The study of the fractal properties of the prices of Russian (in the MICEX index) and American (included in the Dow Jones Internet Index) companies, together with the corresponding indices over the past ten years, emphasizes the special position of the value H= 0.5. For this, however, it is necessary to use a new fractal index (the fractality index) introduced by the authors of this article in a separate paper 6 . It is related to the index H ratio, but its determination with acceptable accuracy requires two orders of magnitude less data than for the indicator h, therefore, it can be considered as a local fractal characteristic. It turns out that with the help of the fractality index, one can give a rationale for the modern theory of finance, as well as predict strong fluctuations in the stock market.

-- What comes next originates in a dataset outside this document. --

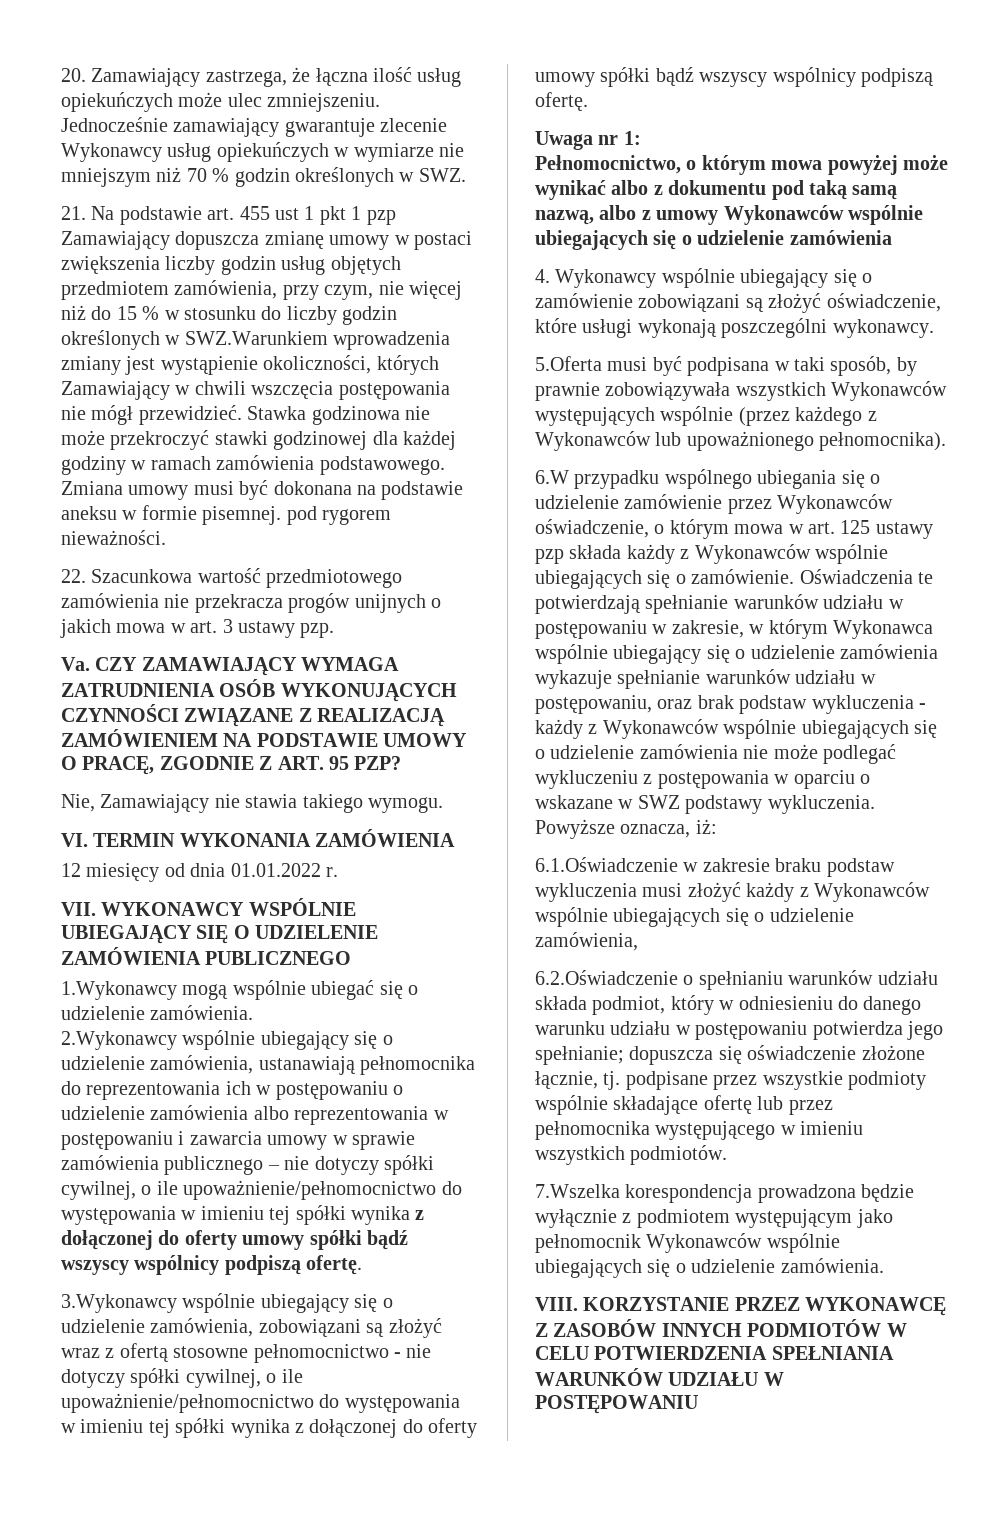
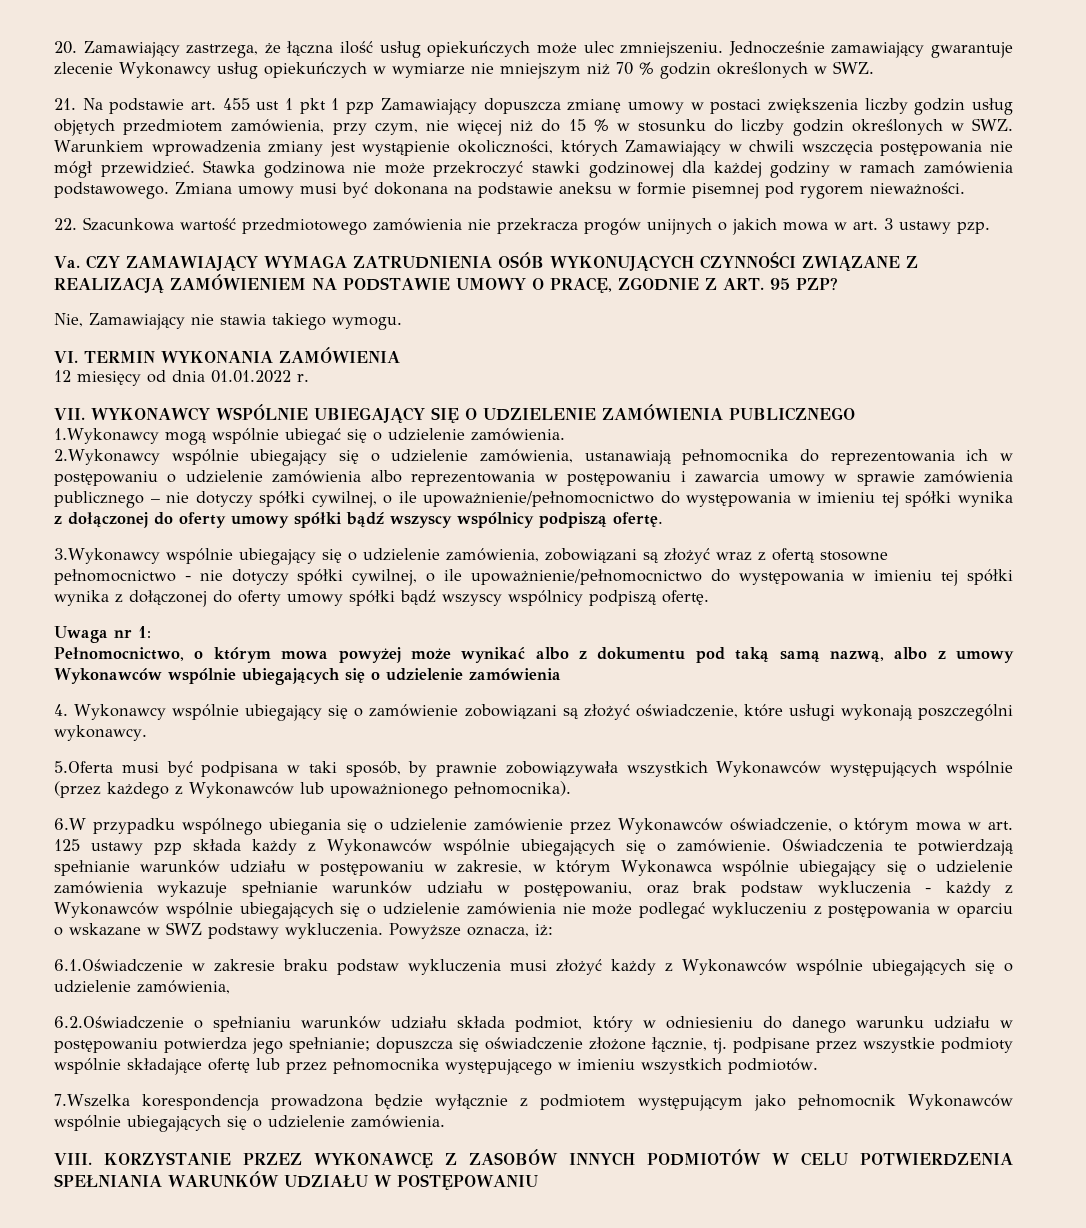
- 21. Na podstawie art. 455 ust 1 pkt 1 pzp Zamawiający dopuszcza zmianę umowy w postaci zwiększenia liczby godzin usług objętych przedmiotem zamówienia, przy czym, nie więcej niż do 15 % w stosunku do liczby godzin określonych w SWZ.Warunkiem wprowadzenia zmiany jest wystąpienie okoliczności, których Zamawiający w chwili wszczęcia postępowania nie mógł przewidzieć.
+ 21. Na podstawie art. 455 ust 1 pkt 1 pzp Zamawiający dopuszcza zmianę umowy w postaci zwiększenia liczby godzin usług objętych przedmiotem zamówienia, przy czym, nie więcej niż do 15 % w stosunku do liczby godzin określonych w SWZ. Warunkiem wprowadzenia zmiany jest wystąpienie okoliczności, których Zamawiający w chwili wszczęcia postępowania nie mógł przewidzieć.
- Zmiana umowy musi być dokonana na podstawie aneksu w formie pisemnej. pod rygorem nieważności.
+ Zmiana umowy musi być dokonana na podstawie aneksu w formie pisemnej pod rygorem nieważności.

In the first approximation, the general picture observed in all series is the following. The fractality index (and the fractal dimension of the financial series) makes quasi-periodic fluctuations around the position = 0.5 (this mode corresponds to a random walk). At the same time, the time series continuously changes its mode, moving from the trend (< 0,5) через состояние случайного блуждания во флэт (>0.5) and vice versa. From time to time, for each series, states appear and disappear with relatively stable values ​​other than 0.5. In this case, the mode c = 0.5 occupies a clearly privileged position. For each time series, it is the longest for all intervals containing eight points or more.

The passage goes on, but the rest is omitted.